Web page edit records:
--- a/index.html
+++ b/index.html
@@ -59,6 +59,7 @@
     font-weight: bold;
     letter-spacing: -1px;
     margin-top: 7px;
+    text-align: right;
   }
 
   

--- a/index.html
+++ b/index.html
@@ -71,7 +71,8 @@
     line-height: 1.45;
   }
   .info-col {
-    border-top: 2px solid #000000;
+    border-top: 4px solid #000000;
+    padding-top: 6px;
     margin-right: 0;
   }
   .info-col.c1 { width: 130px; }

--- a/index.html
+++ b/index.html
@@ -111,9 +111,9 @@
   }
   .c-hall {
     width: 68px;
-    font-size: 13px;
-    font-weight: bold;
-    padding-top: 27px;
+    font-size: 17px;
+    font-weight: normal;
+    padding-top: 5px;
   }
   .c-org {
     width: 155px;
...
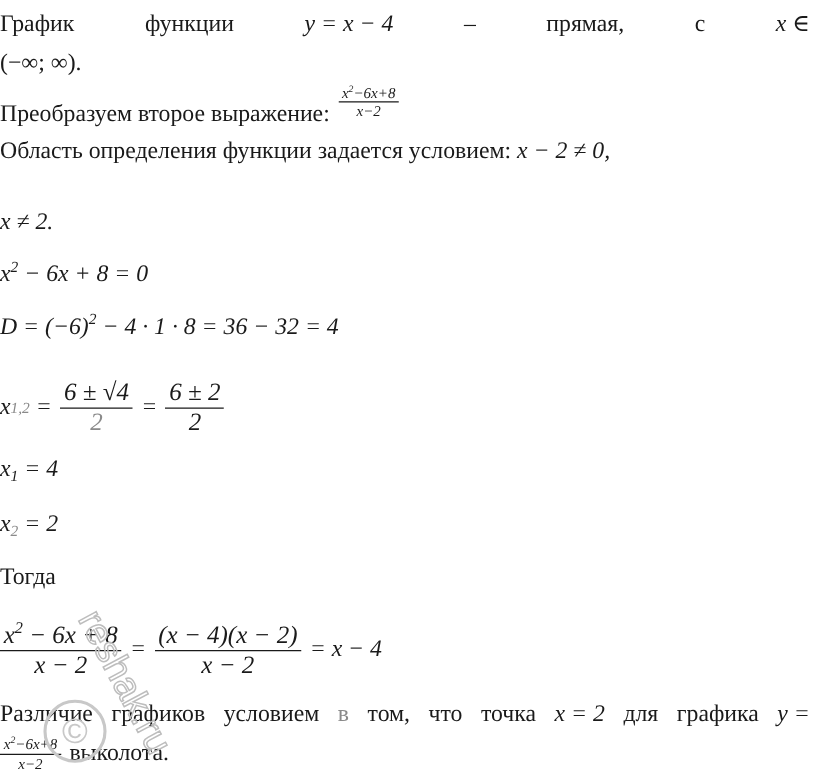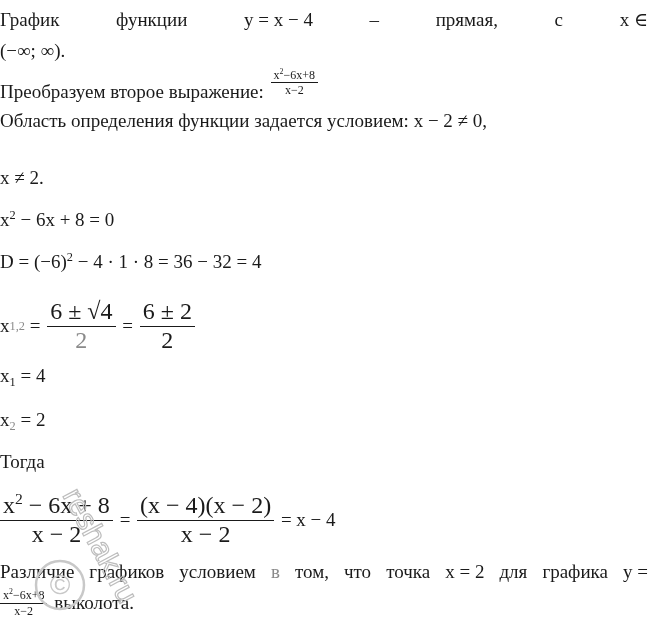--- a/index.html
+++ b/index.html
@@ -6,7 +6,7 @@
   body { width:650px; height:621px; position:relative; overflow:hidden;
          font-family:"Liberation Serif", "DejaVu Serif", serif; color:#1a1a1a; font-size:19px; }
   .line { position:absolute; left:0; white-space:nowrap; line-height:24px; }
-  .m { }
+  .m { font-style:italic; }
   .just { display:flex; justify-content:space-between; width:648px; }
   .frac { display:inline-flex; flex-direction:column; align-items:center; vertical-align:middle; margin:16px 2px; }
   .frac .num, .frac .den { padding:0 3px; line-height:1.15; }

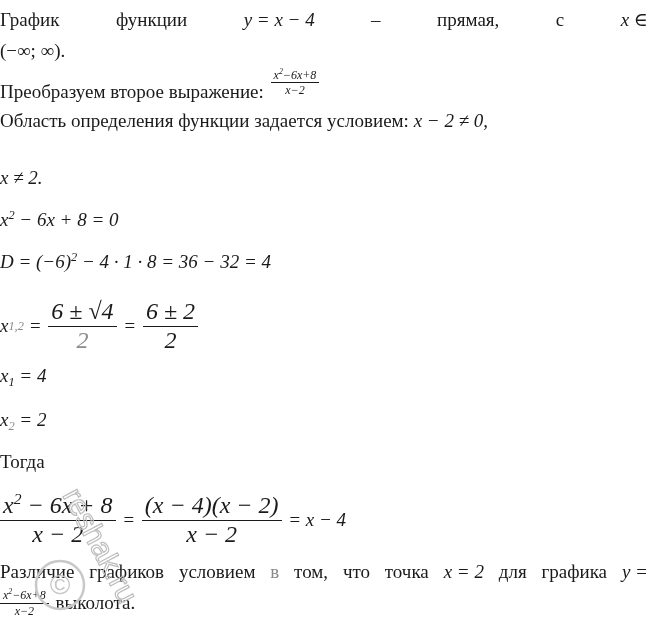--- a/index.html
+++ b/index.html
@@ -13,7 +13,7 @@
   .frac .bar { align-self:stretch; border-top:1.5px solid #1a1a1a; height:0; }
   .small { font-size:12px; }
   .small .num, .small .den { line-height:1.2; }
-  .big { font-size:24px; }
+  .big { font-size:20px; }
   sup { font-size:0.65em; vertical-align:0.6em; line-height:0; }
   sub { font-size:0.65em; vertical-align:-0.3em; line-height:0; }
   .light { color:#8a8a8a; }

### Exercise requirements
Every line holding the string "space" should be copied here, so please find those lines in the data.

### Written response
   .line { position:absolute; left:0; white-space:nowrap; line-height:24px; }
   .just { display:flex; justify-content:space-between; width:648px; }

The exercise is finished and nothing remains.